Cosimo escludeva in ogni modo che la figlia non guarisse: era forte come lui e una banale febbre non poteva nuocerle, assicurò la famiglia, ma Isabella ed Eleonora piombarono nello sconforto: nessuna delle due lasciava il letto della malata, se non per mangiare qualcosa in fretta e dormire brevi sonni agitati. La madre pregava, sommessamente, in una nenia continua, la sorella cantava piano, soffocando il senso di colpa, anche se non aveva ragione di attribuirsi la causa di quella disgrazia.
Poi Maria cadde in un sonno profondo, da cui non uscì. Senza potersi essere confessata e comunicata, la fanciulla morì la sera del diciannove di Novembre, scagliando genitori e fratelli nel più nero degli abissi di dolore.


Note:

Il 13 Settembre 1557 Firenze fu colpita da una delle peggiori alluvioni della sua storia: il livello delle acque fu di poco inferiore di quanto sarebbero state nel 1966.  L'elenco delle strutture danneggiate è reale.

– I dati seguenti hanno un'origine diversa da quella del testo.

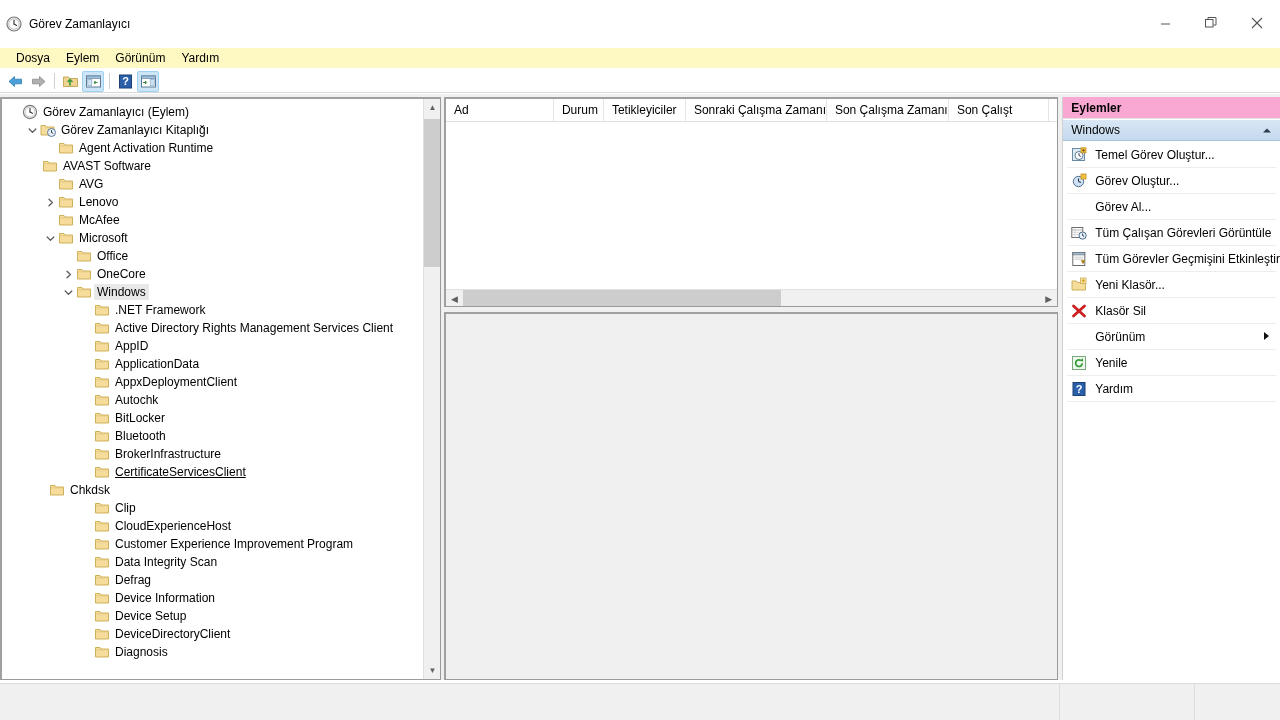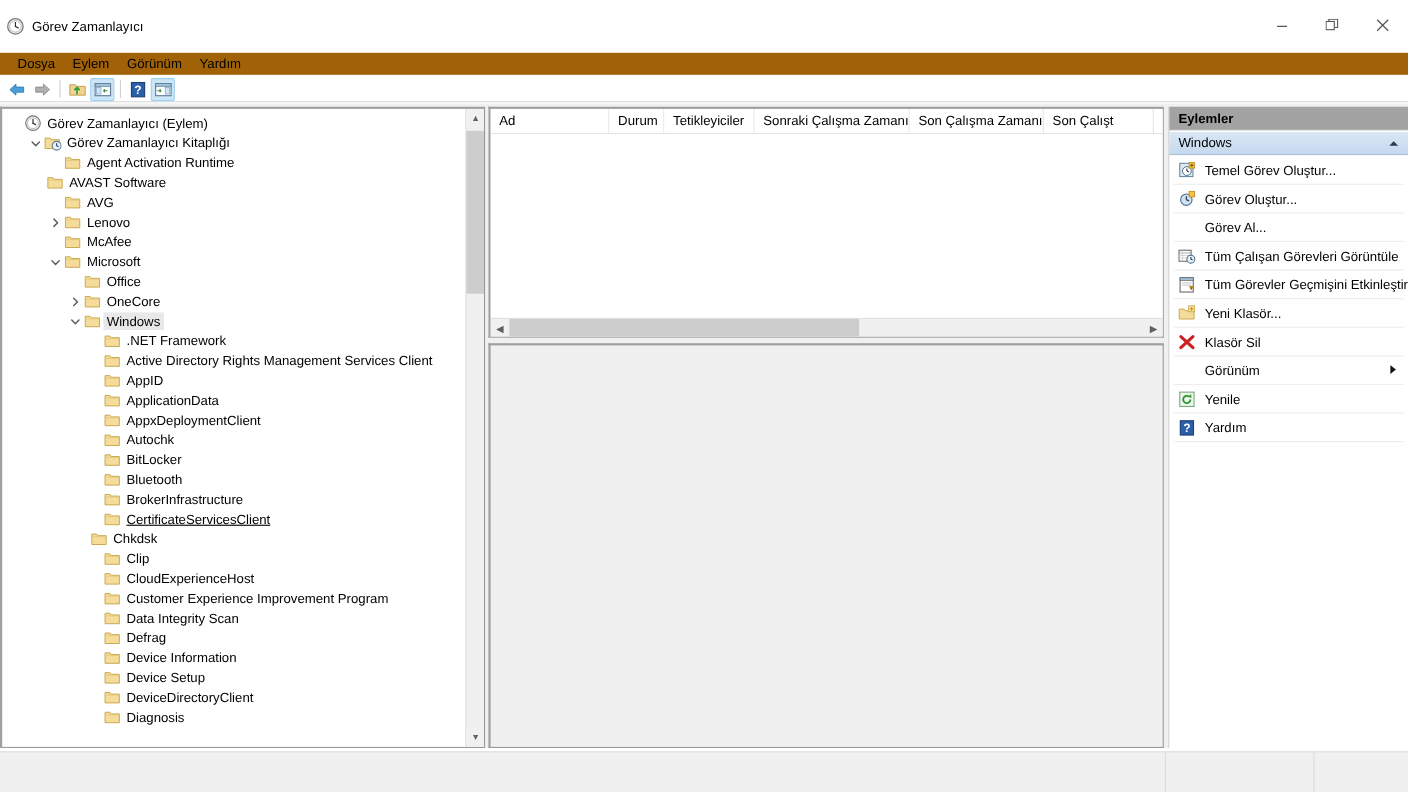--- a/index.html
+++ b/index.html
@@ -52,21 +52,21 @@
     background: transparent;
   }
   .win-btn svg { display: block; }
 
   
   .menubar {
     height: 20px;
     display: flex;
     align-items: center;
     padding-left: 8px;
-    background: #a16207;
+    background: #fef9c3;
     position: absolute;
     top: 48px; left: 0; right: 0;
   }
   .menu-item {
     font-size: 12px;
     padding: 2px 8px;
     color: #000;
     white-space: nowrap;
     cursor: default;
   }
@@ -261,21 +261,21 @@
     border-left: 1px solid #d0d0d0;
     display: flex;
     flex-direction: column;
   }
   .actions-title {
     height: 22px;
     line-height: 22px;
     font-size: 12px;
     font-weight: bold;
     padding-left: 8px;
-    background: #a3a3a3;
+    background: #f9a8d4;
     color: #000;
     border-bottom: 1px solid #e3e3e3;
   }
   .actions-group-header {
     height: 22px;
     display: flex;
     align-items: center;
     justify-content: space-between;
     padding: 0 8px 0 8px;
     font-size: 12px;
@@ -646,21 +646,21 @@
         <div class="tree-row" style="padding-left: 76px; text-decoration: underline;">
           <span class="chev empty"></span>
           <span class="tree-icon">
             <svg width="16" height="16" viewBox="0 0 16 16">
               <path d="M1.5 3.5 L6 3.5 L7 5 L14.5 5 L14.5 13 L1.5 13 Z" fill="#f5dc9a" stroke="#c9a94e" stroke-width="0.9" stroke-linejoin="round"></path>
               <path d="M1.5 5.8 L14.5 5.8" stroke="#e0c377" stroke-width="0.7"></path>
             </svg>
           </span>
           <span class="tree-label">CertificateServicesClient</span>
         </div>
-        <div class="tree-row" style="padding-left: 64px;">
+        <div class="tree-row" style="padding-left: 31px;">
           <span class="chev empty"></span>
           <span class="tree-icon">
             <svg width="16" height="16" viewBox="0 0 16 16">
               <path d="M1.5 3.5 L6 3.5 L7 5 L14.5 5 L14.5 13 L1.5 13 Z" fill="#f5dc9a" stroke="#c9a94e" stroke-width="0.9" stroke-linejoin="round"></path>
               <path d="M1.5 5.8 L14.5 5.8" stroke="#e0c377" stroke-width="0.7"></path>
             </svg>
           </span>
           <span class="tree-label">Chkdsk</span>
         </div>
         <div class="tree-row" style="padding-left: 76px;">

Maria di Cosimo I de' Medici morì il 19 Novembre dello stesso anno, si è supposto o di febbre malarica o di febbre petecchiale (causata dal morso dei pidocchi). La storia di un suo possibile innamoramento nei confronti di tale Malatesta dei Malatesti, uno dei paggi del duca, è una leggenda, che ha dato adito alla diceria che la ragazza fosse stata uccisa dal suo stesso padre.
Non ci sono prove che questo sia vero, ma ho ripreso solo la parte relativa alla storia d'amore, chiaramente platonica.

Il Perseo di Benvenuto è la statua di Benvenuto Cellini ancora oggi visibile nella Loggia dei Lanzi.

http://www.teladoiofirenze.it/wp-content/uploads/2012/11/Il-Perseo-di-Benvenuto-Cellini-nella-Loggia-de-Lanzi-a-Firenze.jpg

Il riferimento che Isabella fa a " La figlia del re di Francia che sognava" e il titolo del capitolo, l'ho ripreso da un'antica ballata in spagnolo sefardi. La balia della duchessa Eleonora di Toledo era una nobildonna spagnola di religione ebraica, quindi ho immaginato che le sue figlie conoscessero una canzone in quella lingua. La canzone parla di una ragazza che, addormentatasi al cucito, sogna il suo futuro marito.